- **Exercise objective**
Scan the data for "right" and copy each matching line.
Information supplied below:
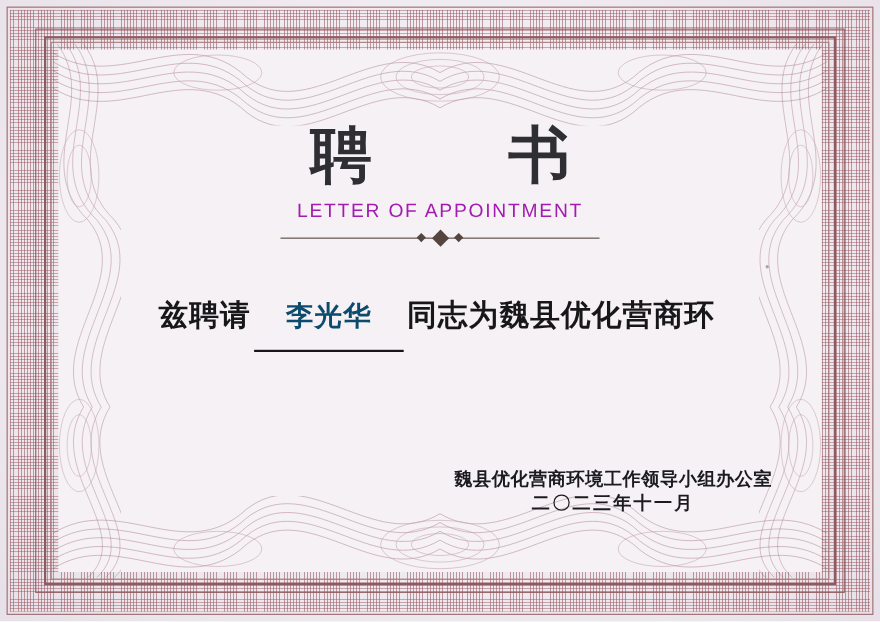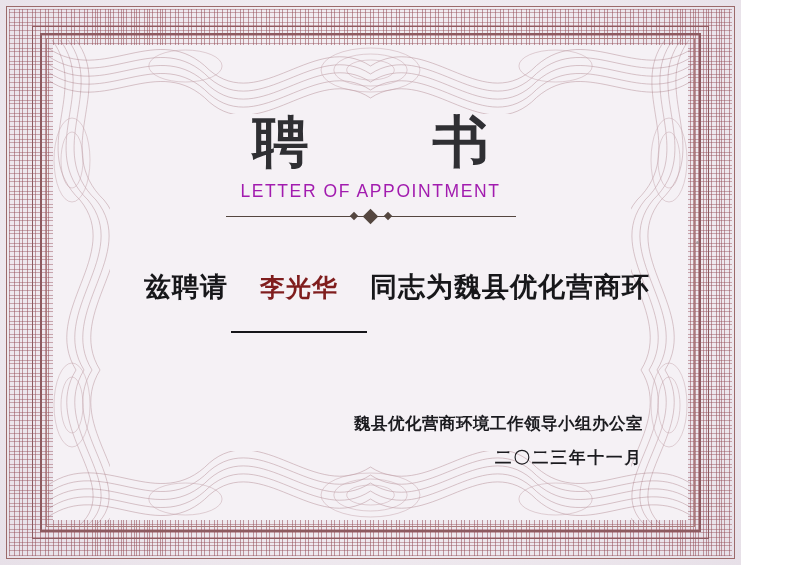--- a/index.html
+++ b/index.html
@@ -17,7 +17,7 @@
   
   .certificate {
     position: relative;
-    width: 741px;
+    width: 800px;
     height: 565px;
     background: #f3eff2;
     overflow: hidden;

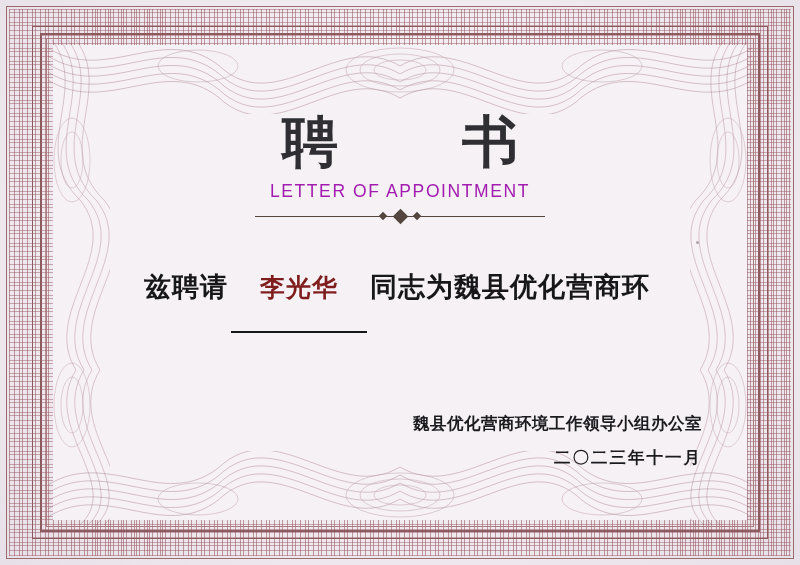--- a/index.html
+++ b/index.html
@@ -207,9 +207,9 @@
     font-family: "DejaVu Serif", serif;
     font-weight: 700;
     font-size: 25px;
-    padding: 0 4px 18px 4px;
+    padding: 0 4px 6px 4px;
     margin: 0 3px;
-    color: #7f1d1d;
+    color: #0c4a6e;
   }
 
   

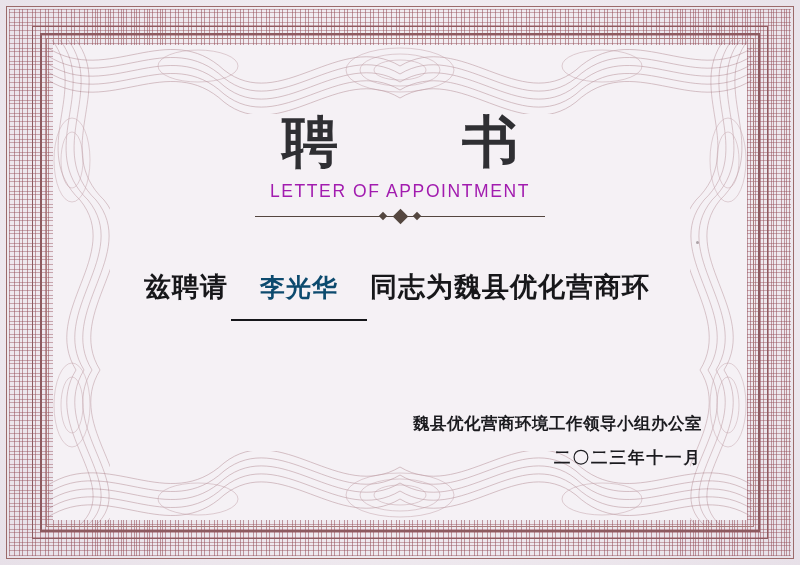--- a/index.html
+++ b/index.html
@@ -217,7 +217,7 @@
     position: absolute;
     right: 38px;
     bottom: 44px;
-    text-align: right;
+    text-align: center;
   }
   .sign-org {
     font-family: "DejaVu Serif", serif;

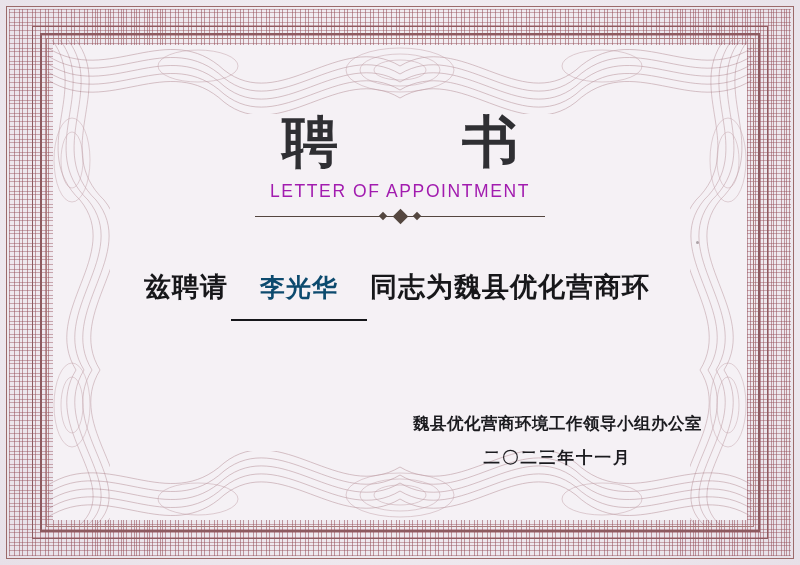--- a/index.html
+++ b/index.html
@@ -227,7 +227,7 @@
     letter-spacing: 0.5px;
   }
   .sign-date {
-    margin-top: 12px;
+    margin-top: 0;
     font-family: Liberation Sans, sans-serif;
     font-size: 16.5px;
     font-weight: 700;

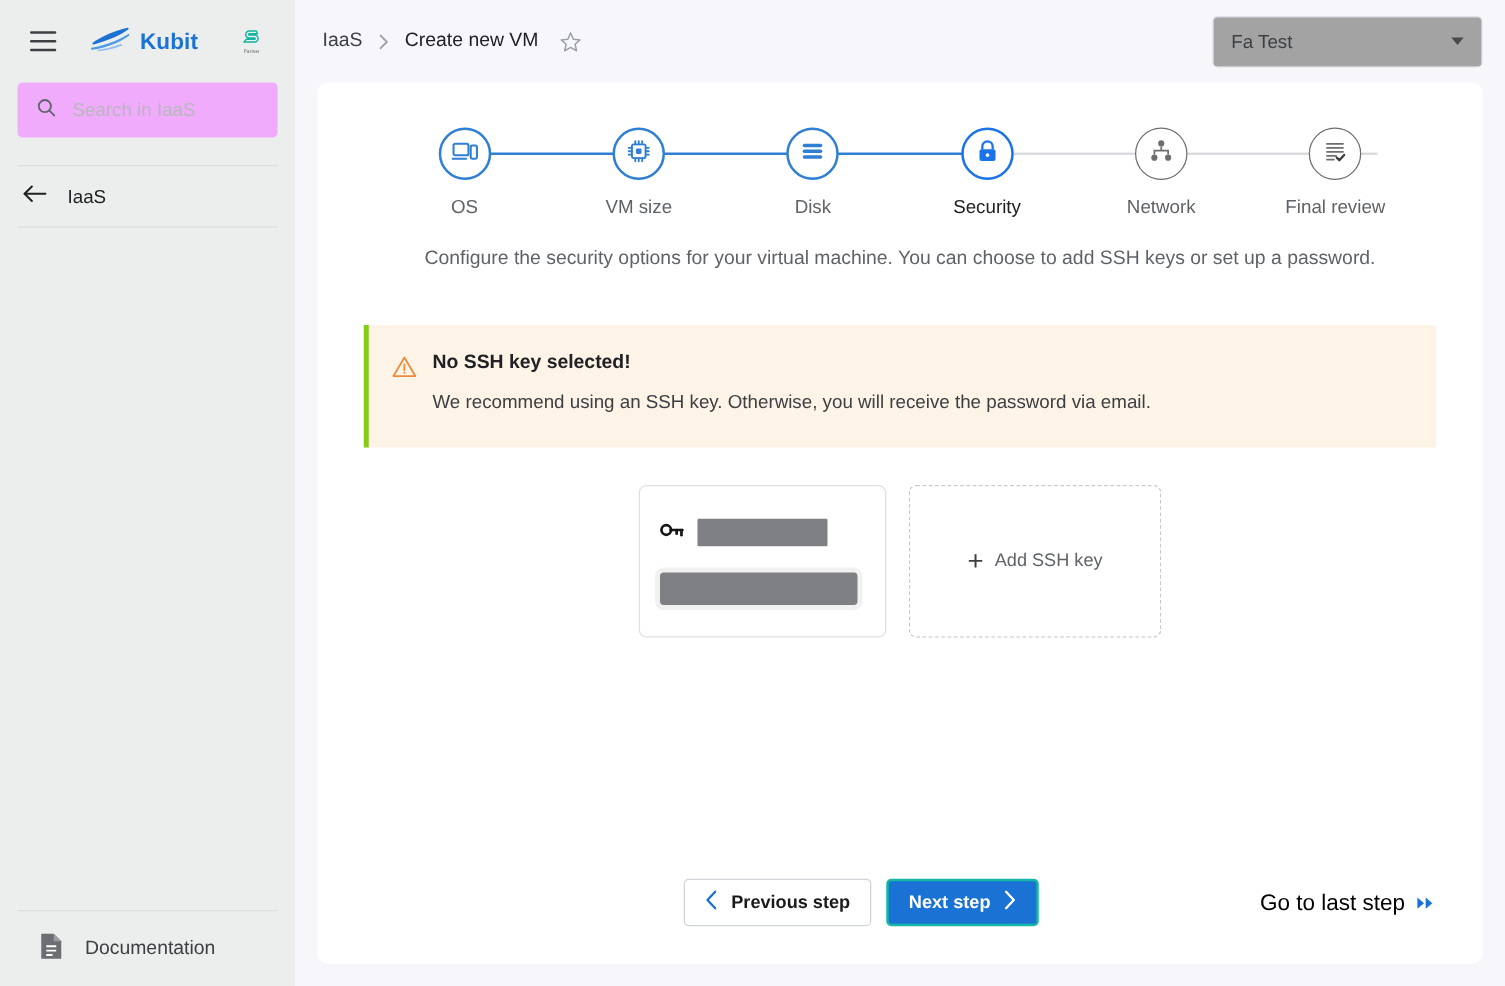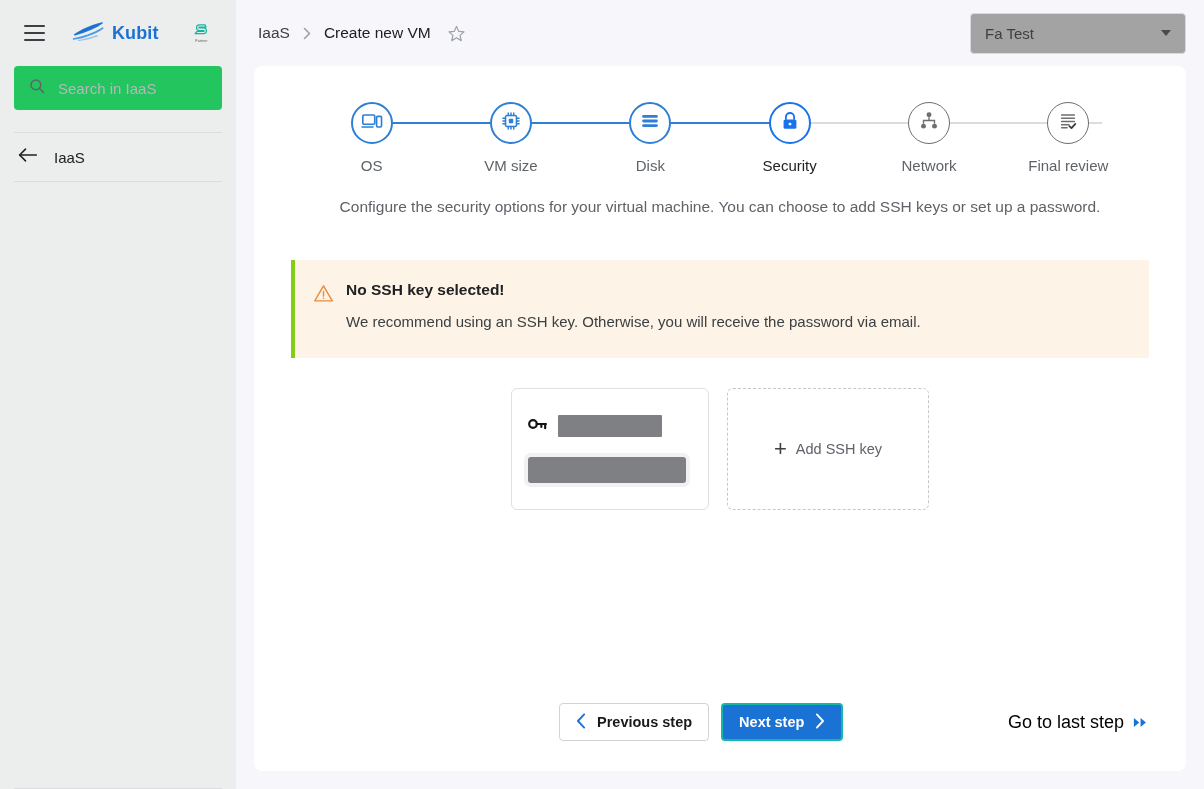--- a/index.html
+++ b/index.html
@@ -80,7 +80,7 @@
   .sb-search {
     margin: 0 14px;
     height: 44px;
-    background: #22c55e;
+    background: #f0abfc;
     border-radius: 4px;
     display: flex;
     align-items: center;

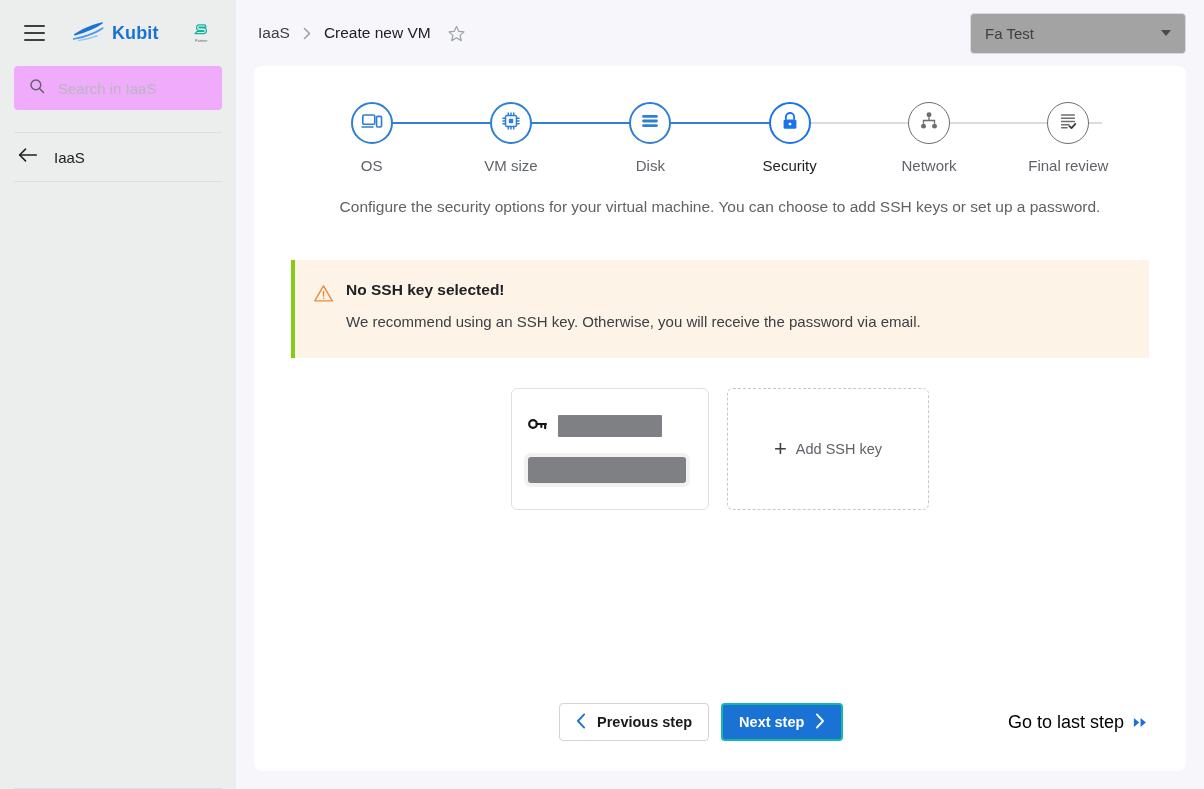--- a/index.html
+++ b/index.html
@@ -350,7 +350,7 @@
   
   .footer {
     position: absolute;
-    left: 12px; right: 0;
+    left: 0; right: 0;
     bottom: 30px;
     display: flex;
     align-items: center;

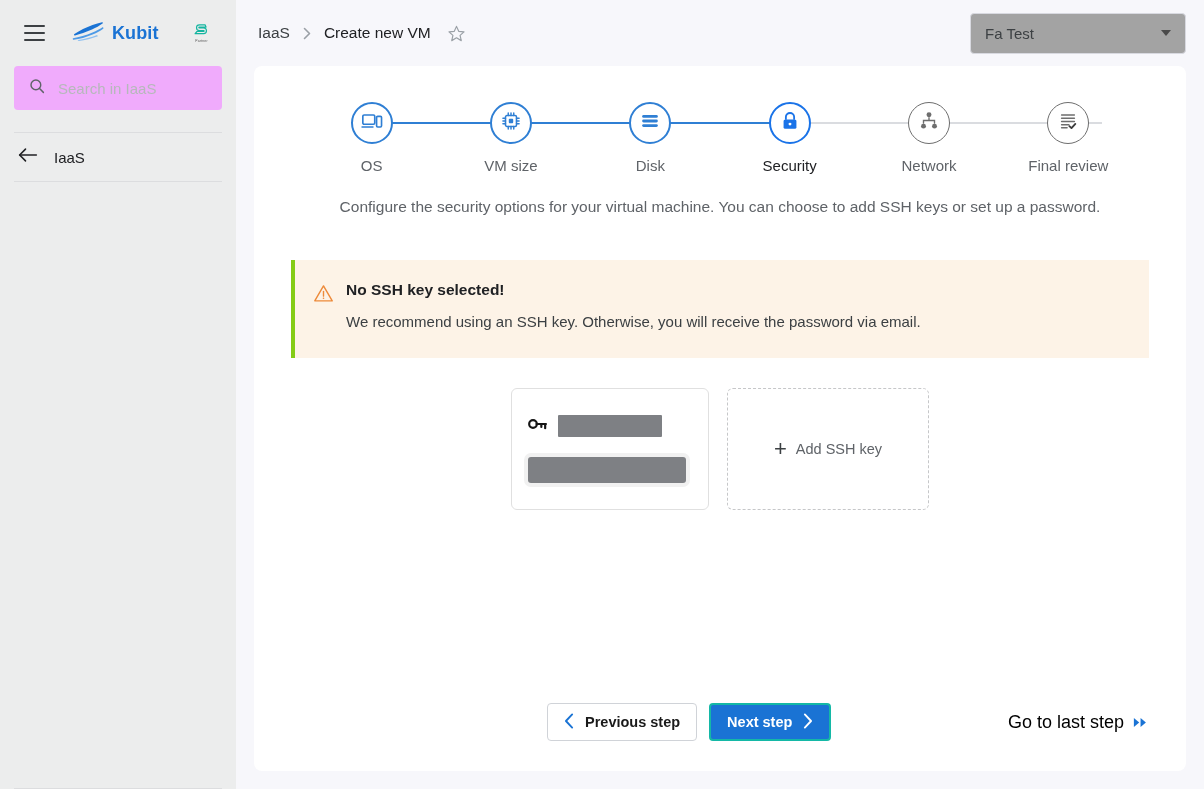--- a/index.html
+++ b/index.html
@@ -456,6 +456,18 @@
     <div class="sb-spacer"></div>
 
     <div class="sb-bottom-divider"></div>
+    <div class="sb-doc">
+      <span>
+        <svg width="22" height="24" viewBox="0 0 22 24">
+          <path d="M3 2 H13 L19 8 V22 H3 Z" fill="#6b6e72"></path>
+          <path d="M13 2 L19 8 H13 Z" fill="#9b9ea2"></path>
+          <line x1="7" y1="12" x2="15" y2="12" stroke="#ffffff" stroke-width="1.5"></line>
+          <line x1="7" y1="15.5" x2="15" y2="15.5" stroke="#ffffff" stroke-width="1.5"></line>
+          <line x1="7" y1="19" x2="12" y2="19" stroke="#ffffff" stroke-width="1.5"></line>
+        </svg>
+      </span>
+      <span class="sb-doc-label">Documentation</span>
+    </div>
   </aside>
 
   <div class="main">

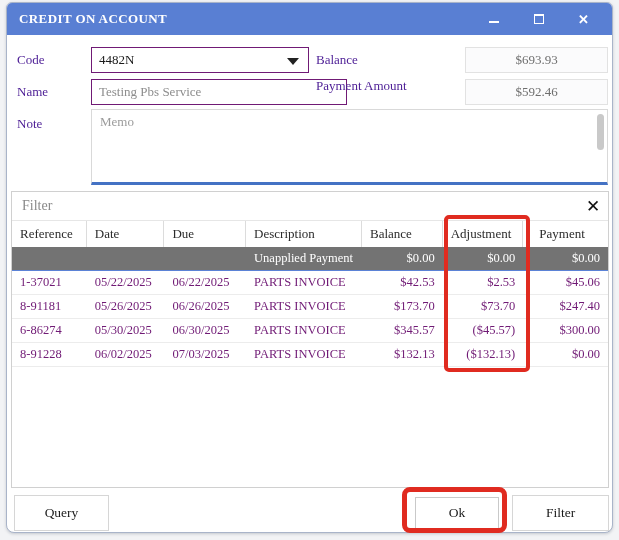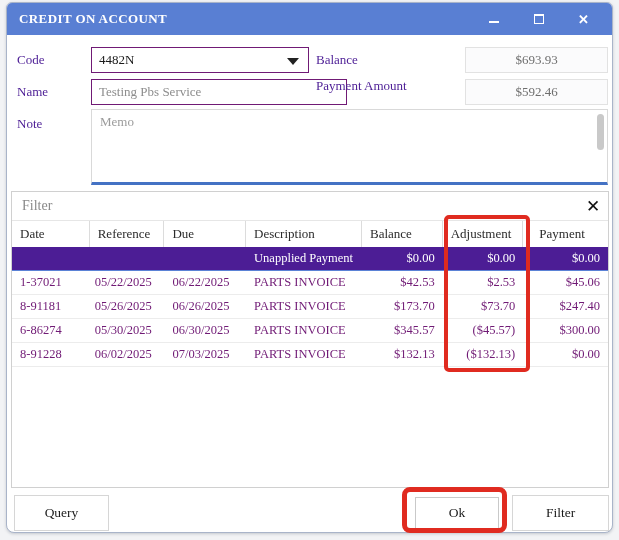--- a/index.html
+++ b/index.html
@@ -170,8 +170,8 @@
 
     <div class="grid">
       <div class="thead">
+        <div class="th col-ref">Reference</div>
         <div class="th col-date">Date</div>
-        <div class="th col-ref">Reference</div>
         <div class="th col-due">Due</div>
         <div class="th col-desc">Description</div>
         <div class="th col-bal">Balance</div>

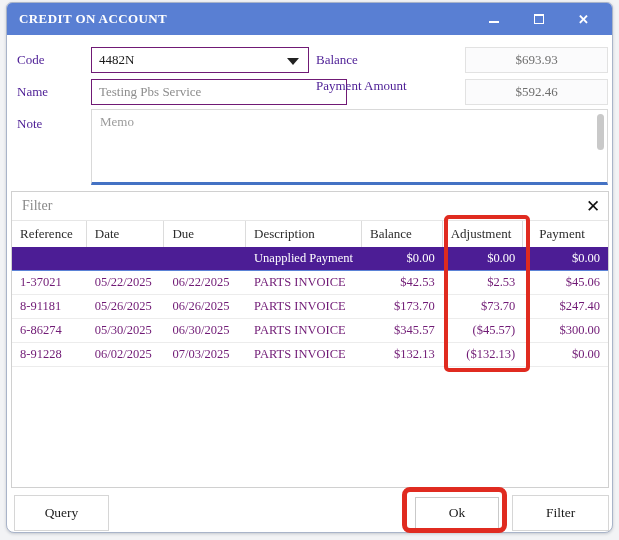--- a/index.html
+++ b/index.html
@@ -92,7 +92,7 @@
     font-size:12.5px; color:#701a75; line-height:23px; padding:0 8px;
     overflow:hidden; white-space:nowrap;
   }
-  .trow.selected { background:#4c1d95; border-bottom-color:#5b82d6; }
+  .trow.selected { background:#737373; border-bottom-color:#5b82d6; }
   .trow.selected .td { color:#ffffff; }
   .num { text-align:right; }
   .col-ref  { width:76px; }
End of Information supplied.
- **Output below**
     right: 38px;
-    text-align: right;
-    left: 12px; right: 0;
+    left: 0; right: 0;
   .num { text-align:right; }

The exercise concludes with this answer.